Bringing youth back to the land

Create: 12/01/2015 - 19:28

Charles Fox and Meladina Hardy-Fox plan to open a group home for eight to 12-year-old Aboriginal children in a Thunder Bay heritage building this coming August.
“Dilico (Anishinabek Family Care) has already confirmed that they are going to send some kids here,” Fox said.
The group home will feature the development of relationship building skills and land-based skills for up to eight children.
“They can learn to create some healthy attachments and then they can develop healthy relationships as they get older,” Hardy-Fox said. “But we’re also looking at having an ECE on staff, early childhood care, to help with their numeracy, their literacy, their comprehension, all those kinds of skills.”
The land-based component of the group home will involve hunting, trapping and fishing out of another home the couple owns in Fort William First Nation.
“We’ll take them back to the land, basically, and teach them all those skills, survival skills in the wilderness whether it’s water or on land,” Fox said. “If they get lost, how to find their way. How to survive in the bush, summer or winter, how to prepare fish, how to prepare game, how to prepare hides.”
Fox witnessed how good it is for youth to go out on the land during the school year while boarding Northern Nishnawbe Education Council (NNEC) students in the heritage building.
“We took them out to the reserve on the four-wheelers to go hunting and they really enjoyed that,” Fox said.
Hardy-Fox said the opportunity to go out on the land “made a difference” for the NNEC students.
“A big change happened when Charles would take three or four boys for a hunting trip,” Hardy-Fox said. “Just driving for the day to go hunting and come back. And that’s when they started to let their guard down and start sharing.”
Hardy-Fox said the land-based programming is the big attraction for the childcare agencies.
Fox modeled the land-based programming on his own youth, when his family took him out on the land after he came back from residential school.

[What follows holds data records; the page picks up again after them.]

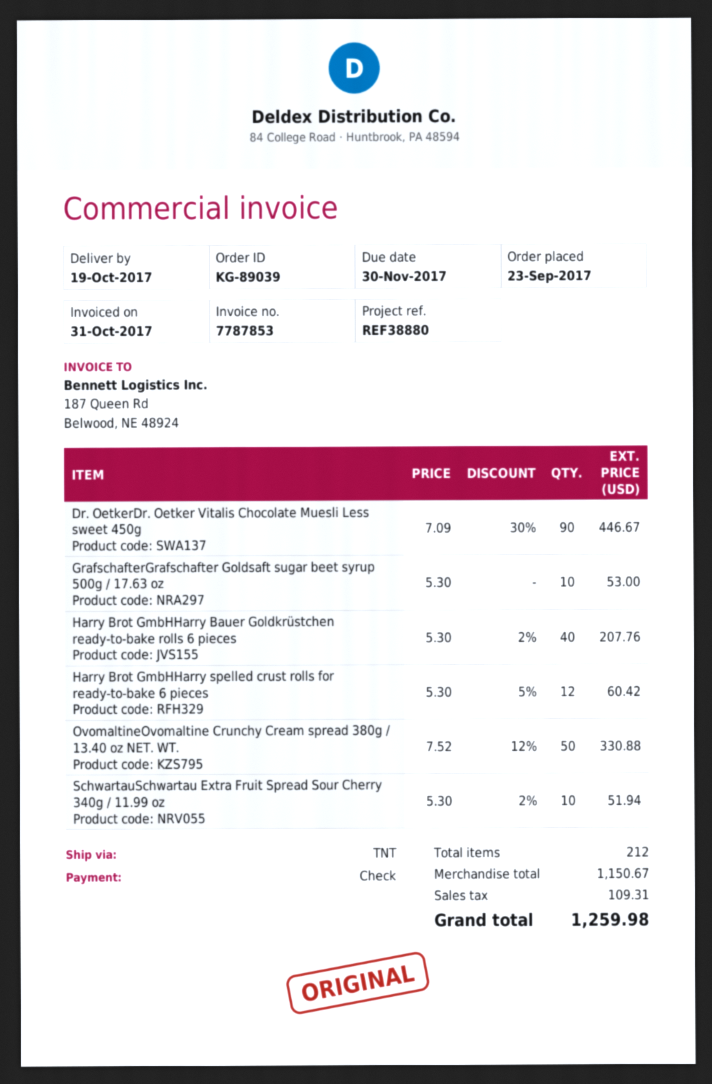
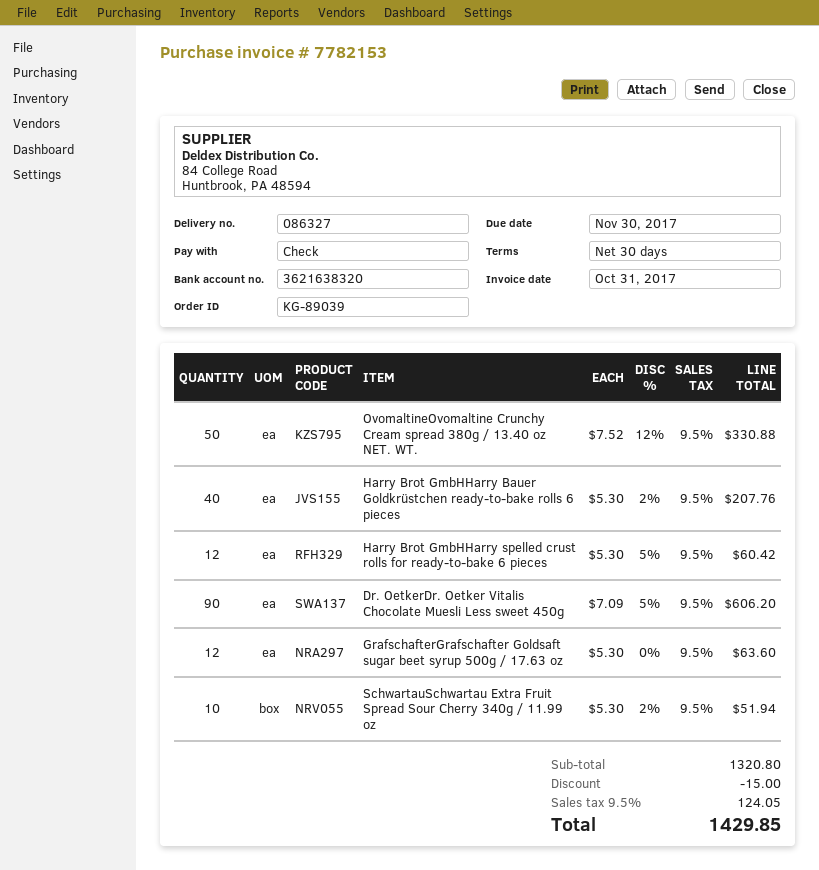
invoice number: 7787853 -> 7782153
Dr. OetkerDr. Oetker Vitalis Chocolate Muesli Less sweet 450g: 90 x 7.09 - 30% = 446.67 -> 90 x 7.09 - 5% = 606.20
GrafschafterGrafschafter Goldsaft sugar beet syrup 500g / 17.63 oz: 10 x 5.30 = 53.00 -> 12 x 5.30 = 63.60
subtotal: 1150.67 -> 1320.80
discount: none -> 15.00
tax: 109.31 -> 124.05
total: 1259.98 -> 1429.85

“They deprogrammed me and reprogrammed me,” Fox said. “I was a wreck when I got back from residential school. I left when I was about eight years old and didn’t get back home until I was about 20.”
Fox is looking to help children who have been bounced around from foster home to foster home.
“We want to give a grounding; we want to give them a sense of identity,” Fox said. “We just want to teach them all those things, the seven grandfather teachings.”
Fox said the identification of any mental issues the children may have is also a goal.
“All the clinical and those kinds of invasive therapies will be done at the rez so that here (at the heritage building) they can just have comfort, secure and sleeping,” Hardy-Fox said.
Plans include a number of full-time staff in the future once the group home is fully operational.
“Even when we’re here, we’ll have to try to get some night staff so there’ll be someone watching them,” Hardy-Fox said. “We plan to stay here on the third floor for the first while.”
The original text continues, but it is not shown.